New To TB Award Recipients
Fred Buckner, MD (UW)
Utilizing the trehalose transporter pathway to delivery methionyl tRNA synthetase inhibitors against TB
Erkang Fan, Ph.D. (UW)
Utilizing the trehalose transporter pathway to delivery methionyl tRNA synthetase inhibitors against TB
In this project, we propose early-stage research to develop methionyl-tRNA synthetase (MetRS) inhibitors as novel anti-TB therapeutics. Our lab has developed highly potent inhibitors of MetRS enzymes that are efficacious in murine models of Staphylococcus and Streptococcus infections. We have screened over 60MetRS inhibitors against the MTB MetRS enzyme, successfully identifying several compounds with low nanomolar IC50 values. (MTB has a single copy of the MetRS of the Type 1 category similar to that found in Gram-positive bacteria). Unfortunately, the MetRS inhibitors have relatively weak activity on MTB cultures (in the 10-40 µM range) raising concern that the compounds are not efficiently penetrating inside MTB cells. It is well recognized that the thick cell envelope of MTB poses a permeability barrier that precludes entry of most substances, including drugs (1). To circumvent this problem, we propose a “Trojan Horse” strategy in which MetRS inhibitors will be conjugated to a substrate of an MTB membrane transporter for active uptake into the
cell. Specifically, we plan to exploit the trehalose uptake pathway which transports the disaccharide, trehalose, from the extra-cellular environment to the MTB cytoplasm.

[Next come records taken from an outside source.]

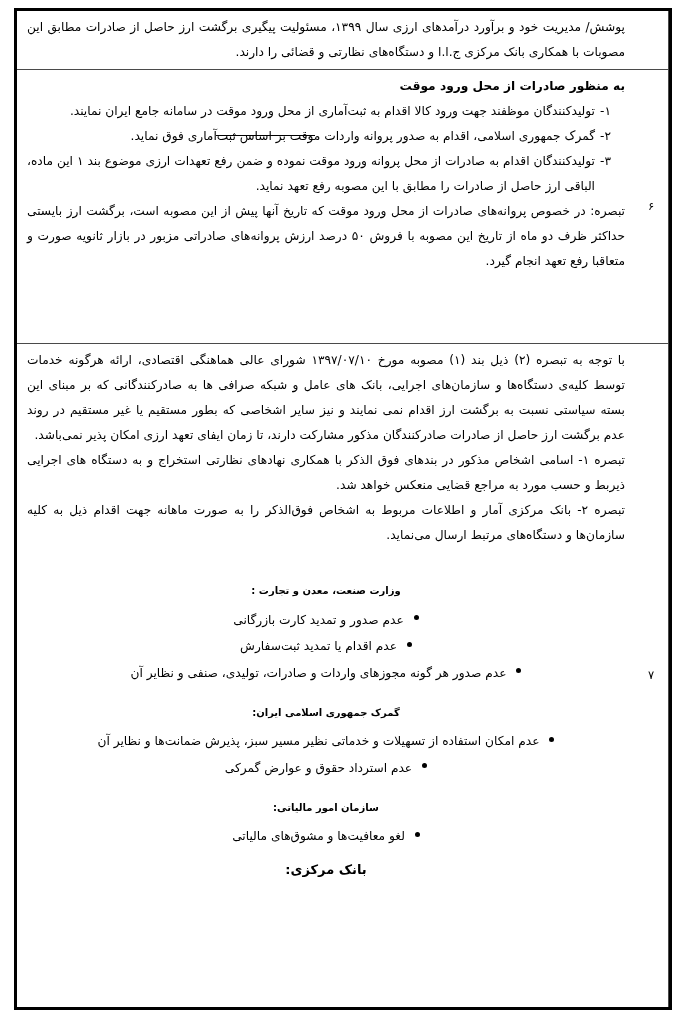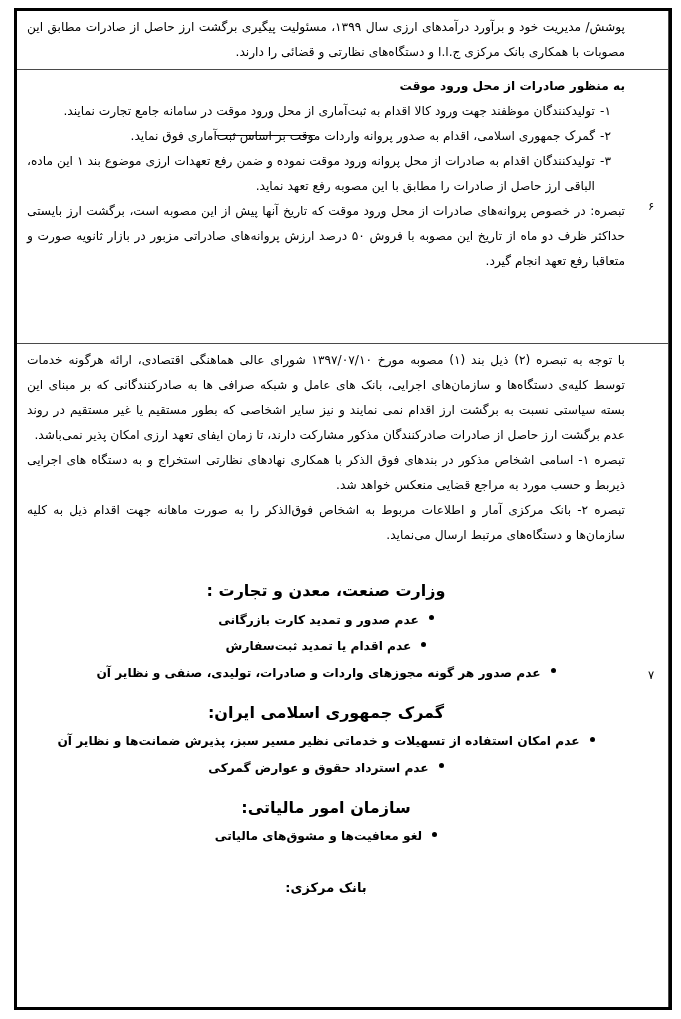--- a/index.html
+++ b/index.html
@@ -112,41 +112,40 @@
     text-align: justify;
     text-align-last: right;
   }
 
   .u-line {
     border-bottom: 1px solid #000;
     padding-bottom: 17px;
   }
 
   .section-head {
-    font-size: 16px;
+    font-size: 10px;
     font-weight: bold;
     text-align: center;
     line-height: 26px;
     margin-top: 14px;
     margin-bottom: 2px;
   }
   .section-head.first { margin-top: 30px; }
 
   .bullets {
     list-style: none;
     margin: 0 0 0 0;
     padding: 0;
   }
   .bullets > li {
     font-size: 12.2px;
     line-height: 26px;
     text-align: center;
     position: relative;
     white-space: nowrap;
-    font-weight: bold;
   }
   .bullets > li .dot {
     display: inline-block;
     width: 5px;
     height: 5px;
     border-radius: 50%;
     background: #000;
     vertical-align: middle;
     margin-left: 10px;
     position: relative;
@@ -155,21 +154,21 @@
   .bullets > li .btext {
     display: inline-block;
     vertical-align: middle;
   }
 
   .tail-head {
     font-size: 13px;
     font-weight: bold;
     text-align: center;
     line-height: 26px;
-    margin-top: 26px;
+    margin-top: 8px;
   }
 </style>
 </head>
 <body>
 
 <div class="page">
   <div class="doc-table">
 
     <div class="row row-1">
       <div class="num-cell"></div>
@@ -179,21 +178,21 @@
     </div>
 
     <div class="row row-2">
       <div class="num-cell">۶</div>
       <div class="body-cell">
         <p class="para plain">به منظور صادرات از محل ورود موقت</p>
 
         <ul class="numlist">
           <li>
             <span class="marker">۱-</span>
-            <span class="item-text"><span>تولیدکنندگان موظفند جهت ورود کالا اقدام به ثبت‌آماری </span><span class="u-line">از محل ورود موقت</span><span> در سامانه جامع تجارت نمایند.</span></span>
+            <span class="item-text"><span>تولیدکنندگان موظفند جهت ورود کالا اقدام به ثبت‌آماری </span><span class="u-line">از محل ورود موقت</span><span> در سامانه جامع ایران نمایند.</span></span>
           </li>
           <li>
             <span class="marker">۲-</span>
             <span class="item-text">گمرک جمهوری اسلامی، اقدام به صدور پروانه واردات موقت بر اساس ثبت‌آماری فوق نماید.</span>
           </li>
           <li>
             <span class="marker">۳-</span>
             <span class="item-text">تولیدکنندگان اقدام به صادرات از محل پروانه ورود موقت نموده و ضمن رفع تعهدات ارزی موضوع بند ۱ این ماده، الباقی ارز حاصل از صادرات را مطابق با این مصوبه رفع تعهد نماید.</span>
           </li>
         </ul>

Aim 1 Synthesize and test MetRS inhibitor-trehalose conjugates for MTB MetRS inhibitory activity
Aim 2 Conjugated inhibitors (and unconjugated parent MetRS inhibitors) will have MICs tested against MTB
cells for proof of principle that the conjugated compounds inhibit whole cell growth.
Aim 3 Conjugated inhibitors (and unconjugated parent MetRS inhibitors) will have MICs tested against MTB
cells for proof of principle that the conjugated compounds inhibit whole cell growth.
Alexis Kaushansky, Ph.D. (SCRI)
Kinase regulators of respiration in mTb-infected macrophage
Host-bacteria interactions control Mycobacterium tuberculosis (mTb) survival, persistence, dormancy, and host responses. The initial site of infection for the bacteria is the alveolar macrophage, whose metabolism has been linked to outcomes for the bacteria and immune responses in the host. While many phenotypes associated
with the host response to mTb are monitored on the scale of weeks, months or years, metabolic changes can be observed rapidly, providing a possible window into identifying short-term interventional strategies with longterm outcomes for mTb progression and immunity. We have recently developed a tool, Temporally REsolved
KInase Network Generation (TREKING), which uses kinetic data on the activity of a small panel of kinase inhibitors on a given phenotype, and their known biochemical activity against a panel of 300 human kinases, to build predicted phosphosignaling networks that mediate the phenotype of interest. We have previously
validated this tool for its capacity to build meaningful networks that control the brain endothelial barrier in response inflammatory stimuli. Here, we propose to apply TREKING to identify host phosphosignaling networks that control macrophage respiration during mTb infection. We hypothesize that these regulatory
networks differ when compared to uninfected cells; these differences might provide an opportunity to control mTb infection and/or tune the subsequent immune response.
Aim 1: Build phosphosignaling networks that control macrophage respiration in mTb-infected
macrophages.
Aim 2: Assess TREKING predictions by generating macrophage CRISPR/Cas9 knockouts.
Shao-En Ong, Ph.D. (UW)
Mapping protein-protein interaction changes in the kinome of THP-1 cells upon Mtb infection
Kinases are central nodes of signaling activity, controlling phosphorylation-dependent mechanisms, and recruiting other proteins to kinase signaling complexes in most cellular processes. Dynamic changes in the composition of kinase complexes reflect regulatory mechanisms and provide direct quantitative evidence of signaling activity in cells. We developed new mass spectrometry-based chemoproteomics methods to enrich kinases, their interacting proteins, and phosphorylation states to measure kinome activity in
cell lines and clinical tissue samples. In this proposal, we will use our kinobead affinity reagents to study a time course of Mycobacterium tuberculosis (Mtb) infection in THP-1 macrophages; identifying activated signaling pathways at different stages of infection can provide insights into new drug targets and host-pathogen interactions in the kinome. Developing these kinome-centric proteomics tools to study Mtb infection will provide new analytical capabilities and valuable datasets for the Mtb research community.
Aim 1: Characterize THP-1’s kinome interactome and its changes upon Mtb infection.
Aim 2: Study changes in THP-1 kinome activity across five time points of Mtb infection.